Locate the string "flex" in the listing below. Copy every line where it is found.
----
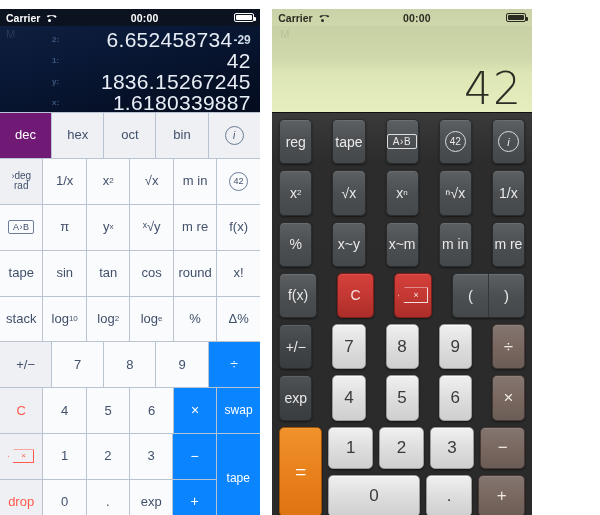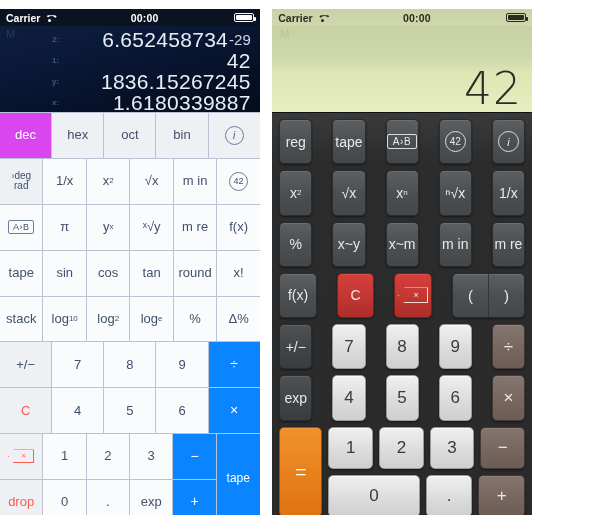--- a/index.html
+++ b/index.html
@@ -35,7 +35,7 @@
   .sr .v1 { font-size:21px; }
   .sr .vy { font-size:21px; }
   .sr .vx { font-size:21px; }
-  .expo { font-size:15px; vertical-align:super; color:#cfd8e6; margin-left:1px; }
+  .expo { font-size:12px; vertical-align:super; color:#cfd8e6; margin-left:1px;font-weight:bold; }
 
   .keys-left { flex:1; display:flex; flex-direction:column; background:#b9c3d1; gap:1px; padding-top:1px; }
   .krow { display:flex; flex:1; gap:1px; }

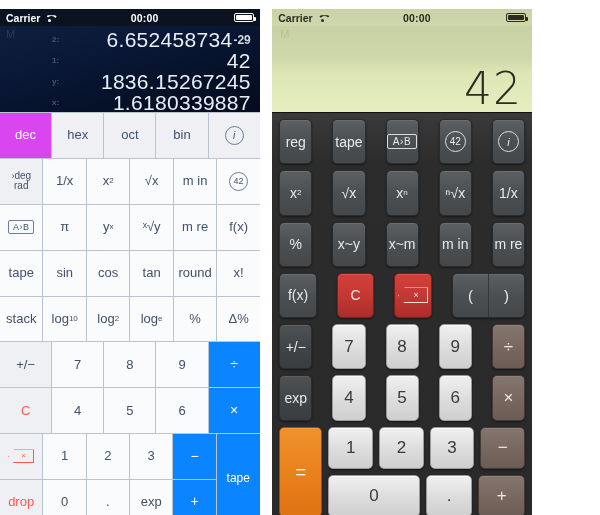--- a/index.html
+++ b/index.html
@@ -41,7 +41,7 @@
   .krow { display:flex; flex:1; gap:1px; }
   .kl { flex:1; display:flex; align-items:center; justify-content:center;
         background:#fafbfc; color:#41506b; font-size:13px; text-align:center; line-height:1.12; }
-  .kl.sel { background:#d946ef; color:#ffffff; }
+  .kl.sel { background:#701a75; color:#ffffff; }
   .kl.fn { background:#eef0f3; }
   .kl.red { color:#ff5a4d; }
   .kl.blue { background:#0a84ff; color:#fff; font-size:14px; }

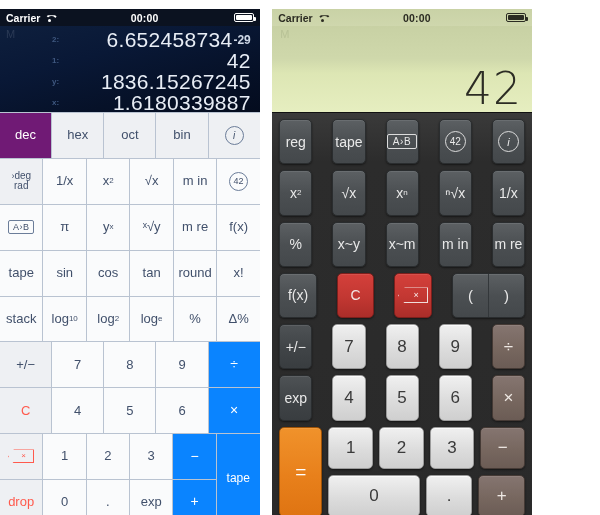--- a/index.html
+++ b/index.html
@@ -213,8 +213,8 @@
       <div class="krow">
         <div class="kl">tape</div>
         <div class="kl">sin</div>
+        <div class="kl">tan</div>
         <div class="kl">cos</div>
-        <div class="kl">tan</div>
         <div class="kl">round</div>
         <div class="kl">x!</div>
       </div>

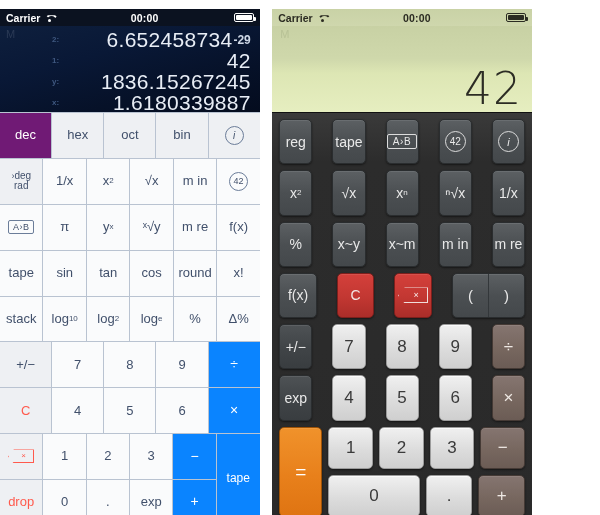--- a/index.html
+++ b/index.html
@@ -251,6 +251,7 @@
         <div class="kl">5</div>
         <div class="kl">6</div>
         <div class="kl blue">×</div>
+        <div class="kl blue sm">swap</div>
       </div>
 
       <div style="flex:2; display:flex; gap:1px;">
----
Finished task:
   .keys-left { flex:1; display:flex; flex-direction:column; background:#b9c3d1; gap:1px; padding-top:1px; }
   .krow { display:flex; flex:1; gap:1px; }
   .krow { display:flex; flex:1; gap:1px; }
   .kl { flex:1; display:flex; align-items:center; justify-content:center;
       <div style="flex:2; display:flex; gap:1px;">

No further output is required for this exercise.